- Location in Brown County and the state of South Dakota
- Coordinates: 45°19′03″N 98°18′16″W﻿ / ﻿45.31750°N 98.30444°W
- Country: United States
- State: South Dakota
- County: Brown
- Incorporated: 1919

Area
- • Total: 0.25 sq mi (0.65 km^{2})
- • Land: 0.25 sq mi (0.65 km^{2})
- • Water: 0 sq mi (0.00 km^{2})
- Elevation: 1,299 ft (396 m)

Population (2020)
- • Total: 57
- • Density: 228.4/sq mi (88.19/km^{2})
- Time zone: UTC-6 (Central (CST))
- • Summer (DST): UTC-5 (CDT)
- ZIP code: 57474
- Area code: 605
- FIPS code: 46-62020
- GNIS feature ID: 1267595

= Stratford, South Dakota =

Stratford is a town in southern Brown County, South Dakota, United States. The population was 57 at the 2020 census.
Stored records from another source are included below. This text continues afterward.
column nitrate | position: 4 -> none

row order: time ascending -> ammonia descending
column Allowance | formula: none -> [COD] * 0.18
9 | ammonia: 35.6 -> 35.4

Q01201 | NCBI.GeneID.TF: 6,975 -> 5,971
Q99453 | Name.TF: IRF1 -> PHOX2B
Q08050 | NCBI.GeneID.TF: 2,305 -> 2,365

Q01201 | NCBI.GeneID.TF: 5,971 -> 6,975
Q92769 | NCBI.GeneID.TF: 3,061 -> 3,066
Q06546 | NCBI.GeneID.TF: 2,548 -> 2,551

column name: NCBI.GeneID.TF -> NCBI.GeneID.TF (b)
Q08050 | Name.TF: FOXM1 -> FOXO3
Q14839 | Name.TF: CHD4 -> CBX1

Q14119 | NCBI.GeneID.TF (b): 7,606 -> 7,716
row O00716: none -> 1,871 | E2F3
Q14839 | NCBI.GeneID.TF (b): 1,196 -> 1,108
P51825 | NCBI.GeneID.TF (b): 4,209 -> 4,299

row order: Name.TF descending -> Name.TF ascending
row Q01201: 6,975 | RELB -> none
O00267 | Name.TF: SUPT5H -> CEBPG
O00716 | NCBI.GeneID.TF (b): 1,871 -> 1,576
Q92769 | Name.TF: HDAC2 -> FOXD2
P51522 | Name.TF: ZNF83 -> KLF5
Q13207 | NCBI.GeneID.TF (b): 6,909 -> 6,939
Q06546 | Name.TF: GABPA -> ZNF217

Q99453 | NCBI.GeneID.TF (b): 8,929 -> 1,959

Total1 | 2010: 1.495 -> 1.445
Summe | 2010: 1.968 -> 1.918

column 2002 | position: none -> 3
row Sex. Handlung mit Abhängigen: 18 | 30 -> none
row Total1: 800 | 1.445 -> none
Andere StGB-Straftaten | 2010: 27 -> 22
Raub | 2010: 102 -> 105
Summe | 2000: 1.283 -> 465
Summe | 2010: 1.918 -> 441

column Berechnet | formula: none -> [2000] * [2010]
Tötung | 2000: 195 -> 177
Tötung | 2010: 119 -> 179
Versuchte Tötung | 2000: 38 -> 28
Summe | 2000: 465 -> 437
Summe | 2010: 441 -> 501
Stratford had its start when the railroad was extended to that point.

==Geography==

According to the United States Census Bureau, the town has a total area of 0.25 sqmi, all land.

==Demographics==

Historical population
| Census | Pop. | Note | %± |
| 1920 | 297 |  | — |
| 1930 | 262 |  | −11.8% |
| 1940 | 205 |  | −21.8% |
| 1950 | 164 |  | −20.0% |
| 1960 | 109 |  | −33.5% |
| 1970 | 106 |  | −2.8% |
| 1980 | 82 |  | −22.6% |
| 1990 | 85 |  | 3.7% |
| 2000 | 96 |  | 12.9% |
| 2010 | 72 |  | −25.0% |
| 2020 | 57 |  | −20.8% |
U.S. Decennial Census 2017 Estimate

===2010 census===
As of the census of 2010, there were 72 people, 30 households, and 20 families living in the town. The population density was 288.0 PD/sqmi. There were 41 housing units at an average density of 164.0 /sqmi. The racial makeup of the town was 95.8% White and 4.2% Native American.

There were 30 households, of which 33.3% had children under the age of 18 living with them, 53.3% were married couples living together, 6.7% had a female householder with no husband present, 6.7% had a male householder with no wife present, and 33.3% were non-families. 30.0% of all households were made up of individuals, and 10% had someone living alone who was 65 years of age or older. The average household size was 2.40 and the average family size was 3.05.

The median age in the town was 38.5 years. 26.4% of residents were under the age of 18; 8.2% were between the ages of 18 and 24; 31.9% were from 25 to 44; 22.2% were from 45 to 64; and 11.1% were 65 years of age or older. The gender makeup of the town was 52.8% male and 47.2% female.

===2000 census===
As of the census of 2000, there were 96 people, 36 households, and 21 families living in the town. The population density was 388.7 PD/sqmi. There were 42 housing units at an average density of 170.0 /sqmi. The racial makeup of the town was 100.00% White. Hispanic or Latino of any race were 2.08% of the population.

There were 36 households out of which 36.1% had children under the age of 18 living with them, 47.2% were married couples living together, 5.6% had a female householder with no husband present, and 38.9% were non-families. 33.3% of all households were made up of individuals, and 5.6% had someone living alone who was 65 years of age or older. The average household size was 2.67 and the average family size was 3.55.

In the town, the population was spread out, with 36.5% under the age of 18, 5.2% from 18 to 24, 32.3% from 25 to 44, 18.8% from 45 to 64, and 7.3% who were 65 years of age or older. The median age was 32 years. For every 100 females, there were 134.1 males. For every 100 females age 18 and over, there were 117.9 males.

The median income for a household in the town was $22,500, and the median income for a family was $26,875. Males had a median income of $22,500 versus $24,375 for females. The per capita income for the town was $10,090. There were 17.4% of families and 18.3% of the population living below the poverty line, including 22.5% of under eighteens and 100.0% of those over 64.